Among the 26 environmental and cultural protections the administration is
waiving are the National Environmental Policy Act, the Endangered Species Act,
the Native American Graves Protection and Repatriation Act and the American
Indian Religious Freedom Act.

The administration’s proposed 20 new miles of a “border barrier system” in


Starr county, Texas, cuts near the lower Rio Grande Valley national wildlife
refuge. Construction would bisect fields where the Carrizo/Comecrudo Tribe
and other tribes source peyote for sacramental use. It would also cut through or
near old village sites and trails.
“By developing this, they are furthering a genocide,” said Juan Mancias, the
chair of the Carrizo/Comecrudo Tribe, who has been battling border wall
construction though tribal cultural sites and graveyards through multiple US
administrations. Colonizers “killed our people in the first place, and we had to
bury – then you dig them up to build. It’s ongoing genocide”, he said.

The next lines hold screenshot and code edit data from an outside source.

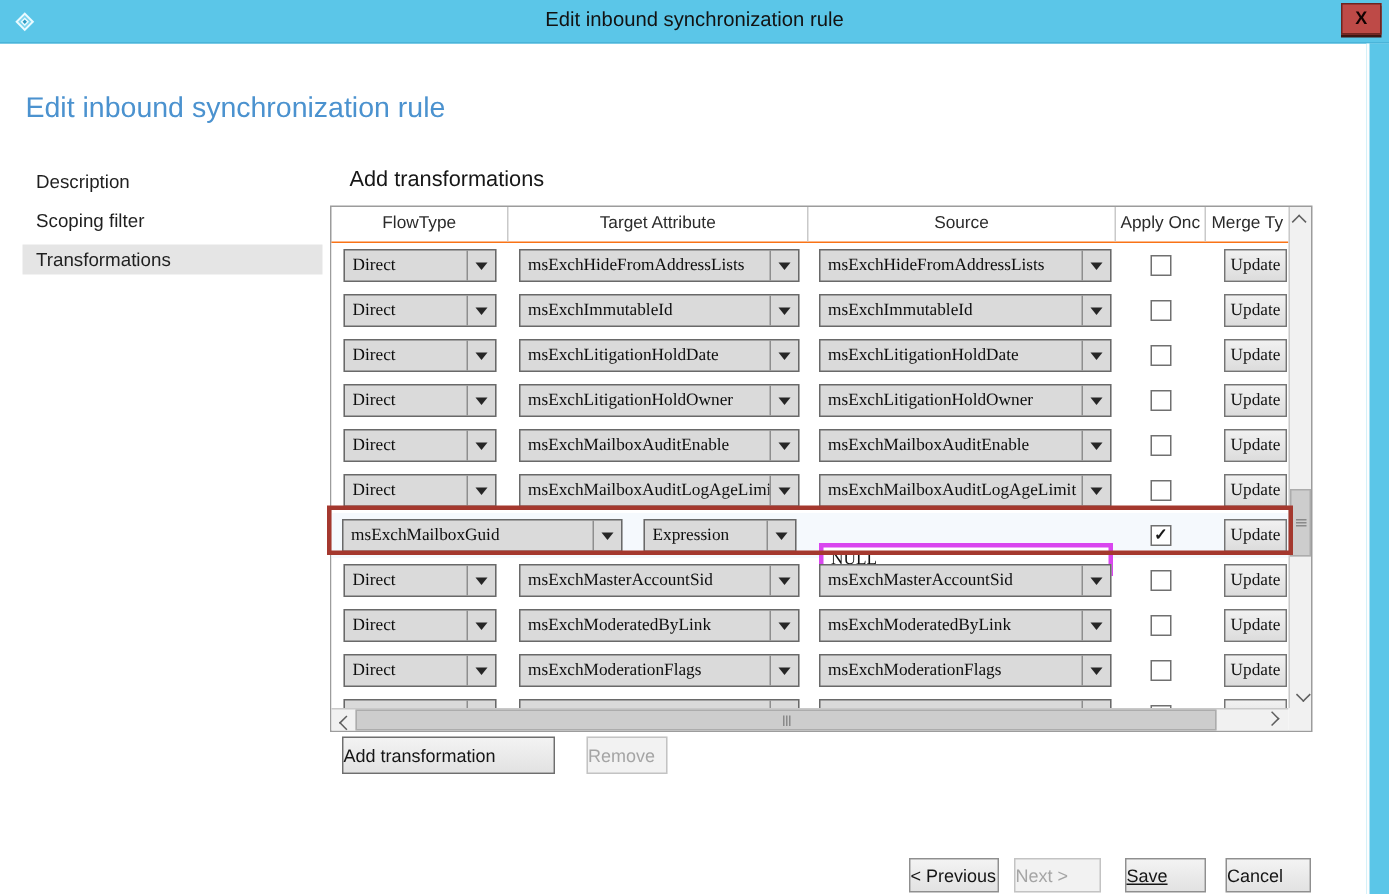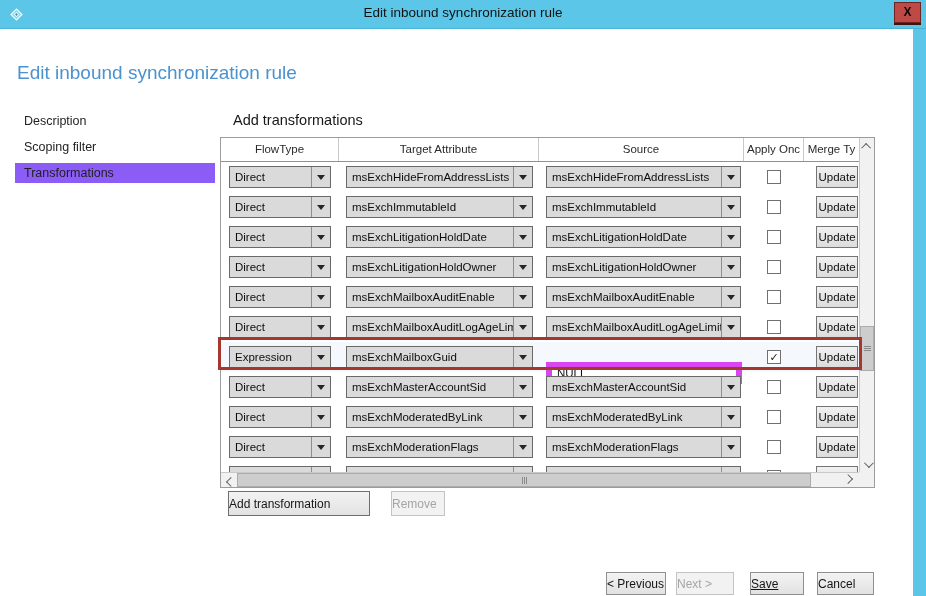"Transformations" .side-item.selected { background: #8b5cf6 -> #e5e5e5 }
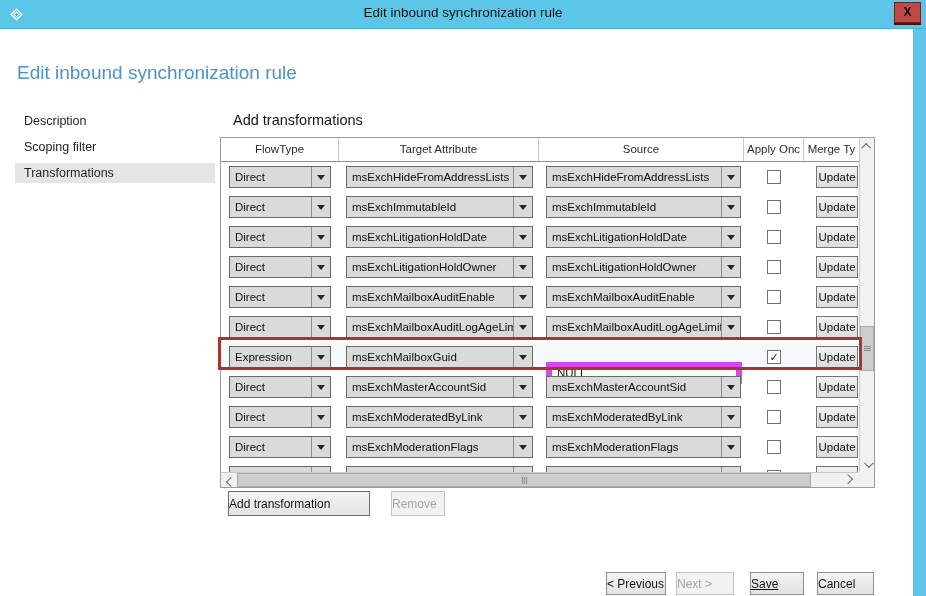"Direct" .trow { font-family: none -> Liberation Serif, serif }
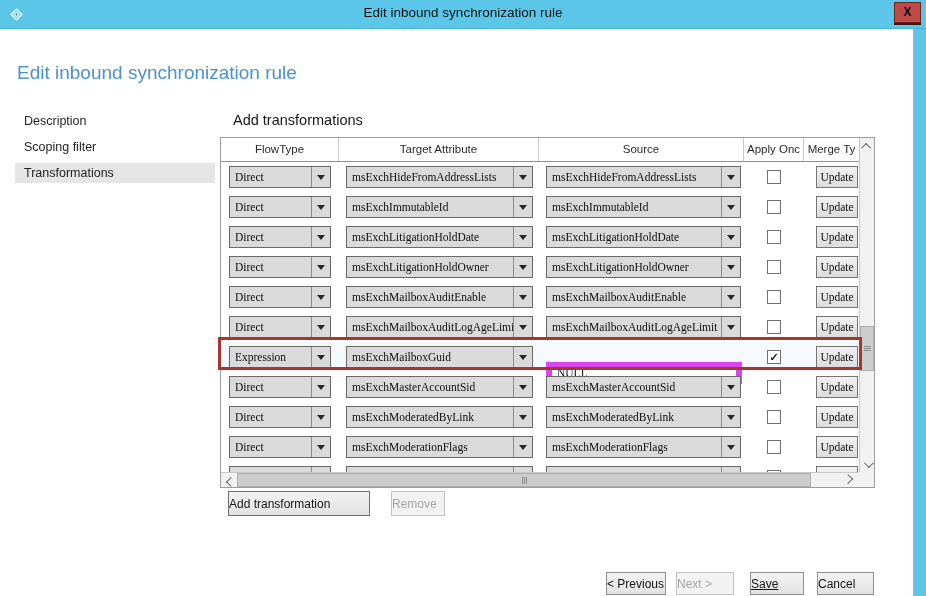"Expression" div.cell { order: before "msExchMailboxGuid" -> after "msExchMailboxGuid" }
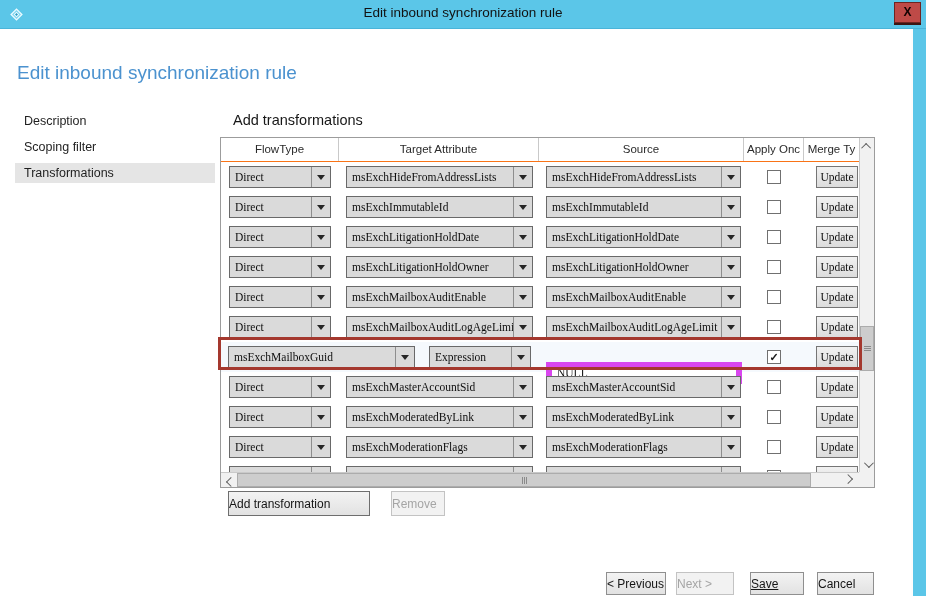"NULL" .src-input { border: 6px solid #d946ef -> 3px solid #d946ef }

The new sections of border wall would cut through “some of the most rural,
peaceful sections of the Rio Grande”, said Jordahl, who recently canoed down
the stretch of river where the administration plans its construction. “It was one
of the most serene experiences I have ever had on the border. There were orioles
flapping their wings in the sky, kingfishers, great blue herons.”

CBD believes the construction will set back the recovery of endangered ocelots,
and cut off wildlife corridors essential to the spotted wildcats’ long-term
survival. Two endangered plants, the Zapata bladderpod and prostrate
milkweed, would also be threatened by wall construction, according to the CBD.